Start of Data provided
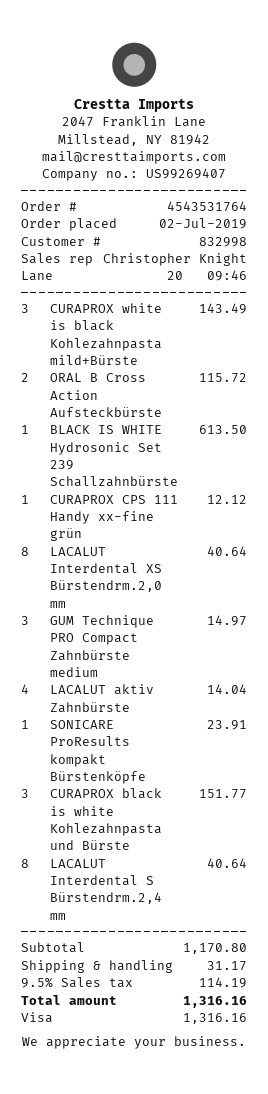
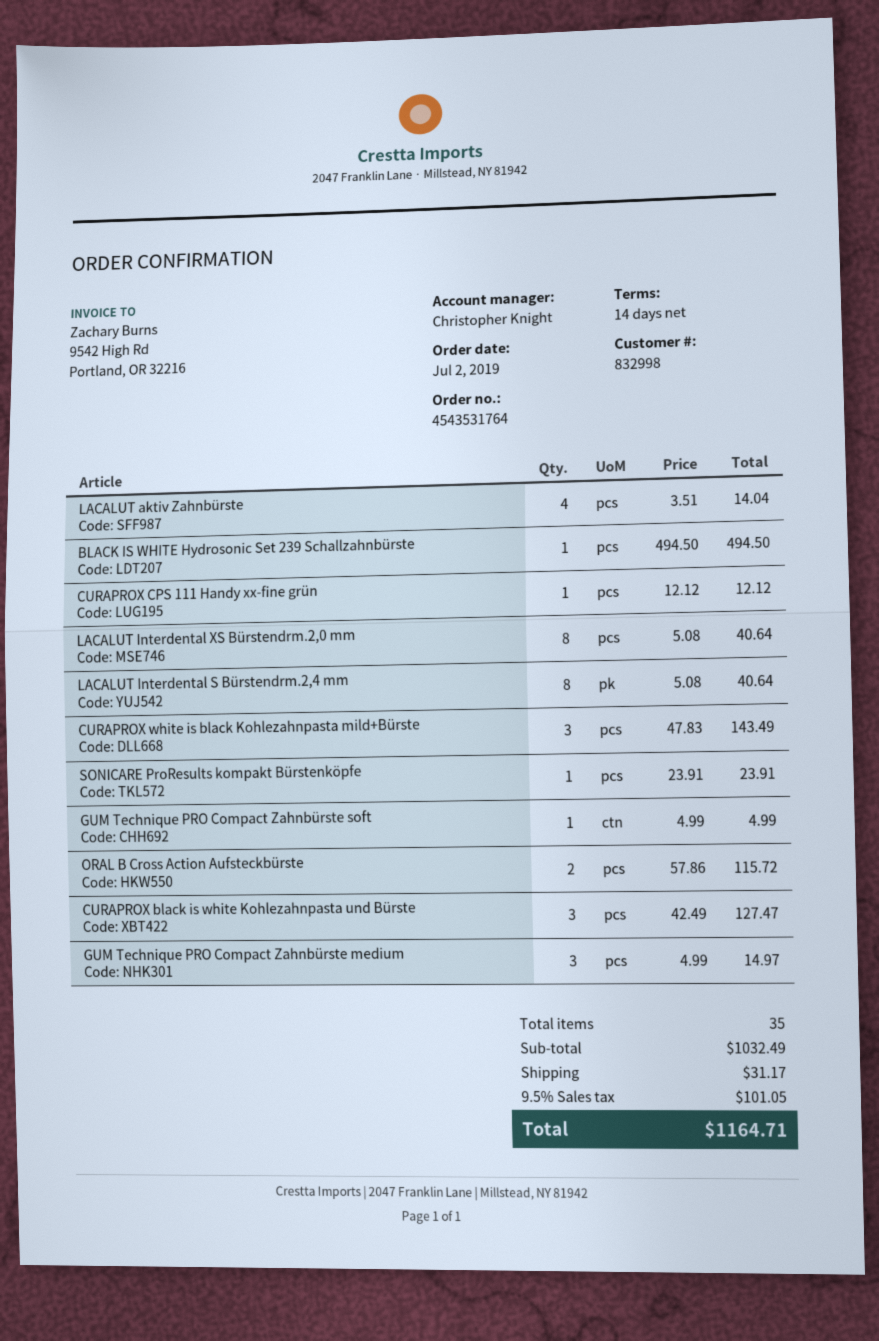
BLACK IS WHITE Hydrosonic Set 239 Schallzahnbürste: 1 for 613.50 -> 1 for 494.50
CURAPROX black is white Kohlezahnpasta und Bürste: 3 for 151.77 -> 3 for 127.47
GUM Technique PRO Compact Zahnbürste soft: none -> 1 for 4.99
subtotal: 1170.80 -> 1032.49
tax: 9.5% = 114.19 -> 9.5% = 101.05
total: 1316.16 -> 1164.71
End of Data provided
The job is to return the listing above exactly, minus its pictures.

Solved problem:
BLACK IS WHITE Hydrosonic Set 239 Schallzahnbürste: 1 for 613.50 -> 1 for 494.50
CURAPROX black is white Kohlezahnpasta und Bürste: 3 for 151.77 -> 3 for 127.47
GUM Technique PRO Compact Zahnbürste soft: none -> 1 for 4.99
subtotal: 1170.80 -> 1032.49
tax: 9.5% = 114.19 -> 9.5% = 101.05
total: 1316.16 -> 1164.71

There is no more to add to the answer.